_Task_. Copy every record verbatim but exclude the pictures.

_Information given_.
__________________________________________________

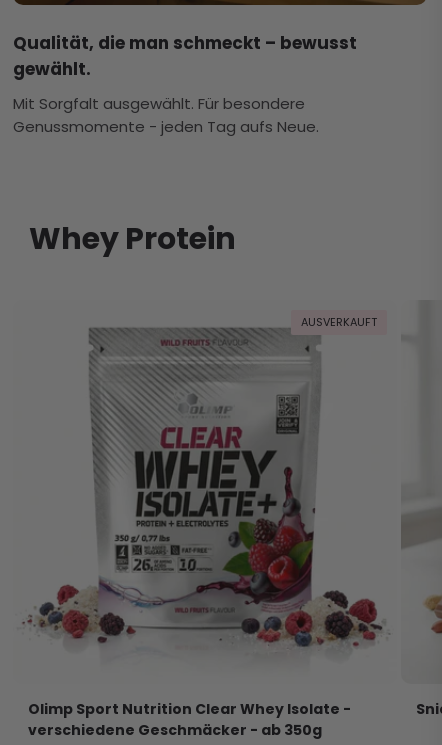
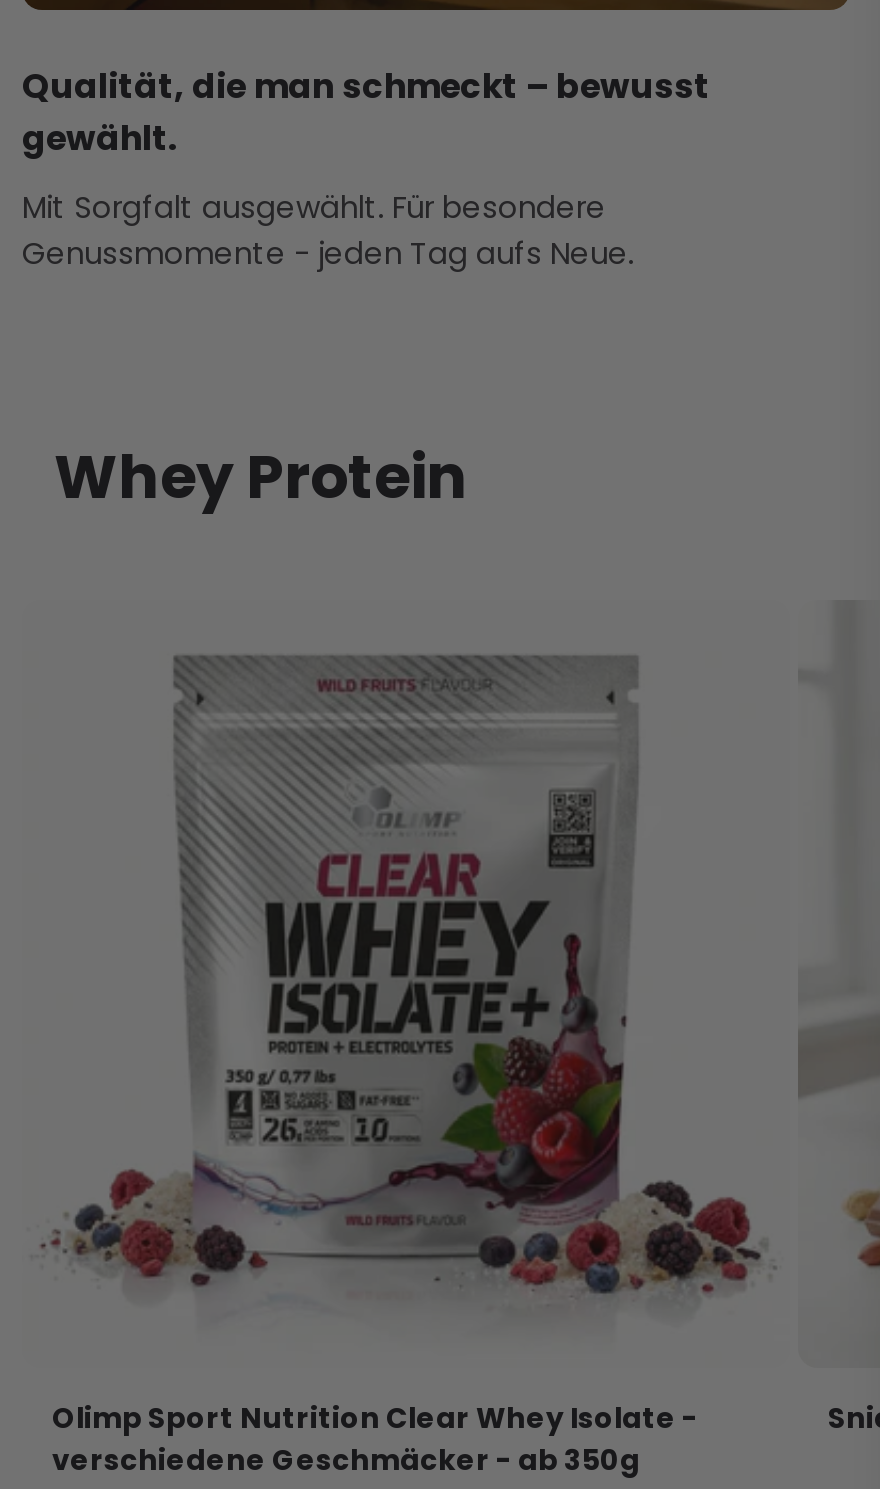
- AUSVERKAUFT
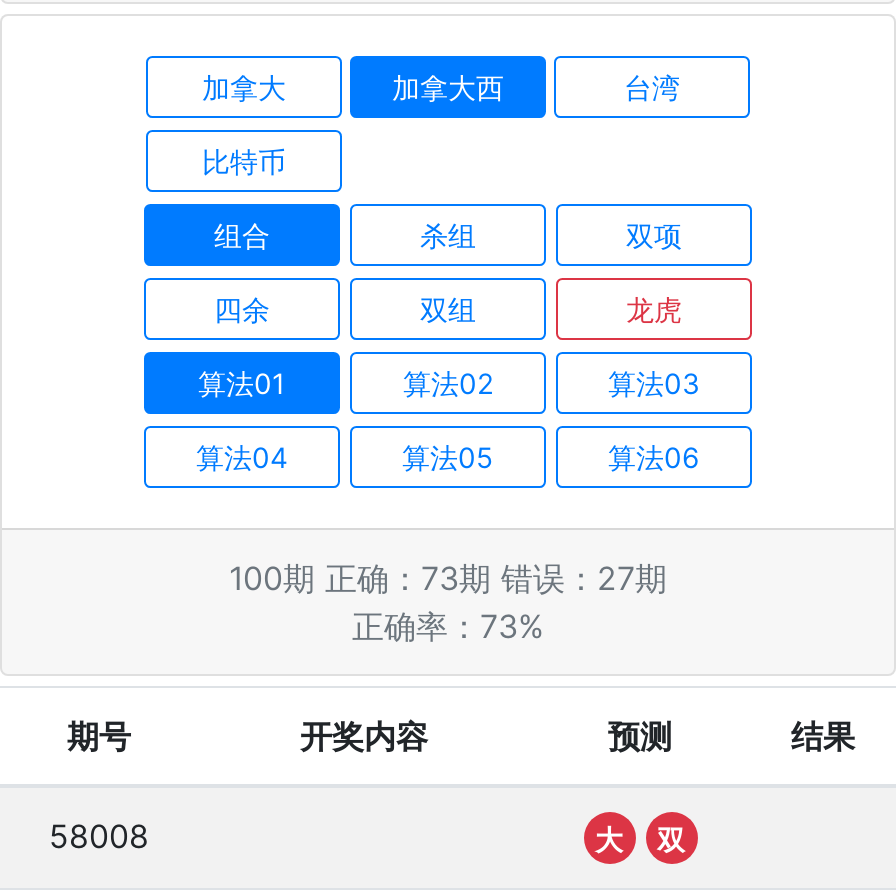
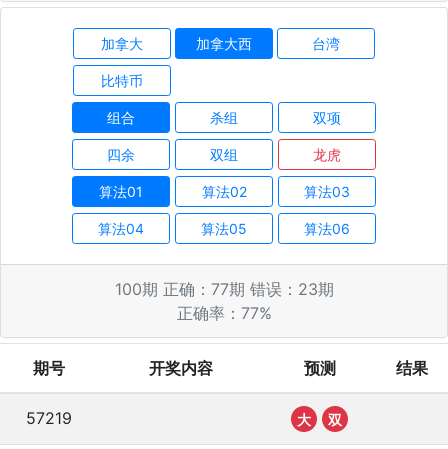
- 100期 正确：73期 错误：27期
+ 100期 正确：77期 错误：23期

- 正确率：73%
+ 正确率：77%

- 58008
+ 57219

__________________________________________________

_Exercise result_.
- AUSVERKAUFT
- 100期 正确：73期 错误：27期
+ 100期 正确：77期 错误：23期

- 正确率：73%
+ 正确率：77%

- 58008
+ 57219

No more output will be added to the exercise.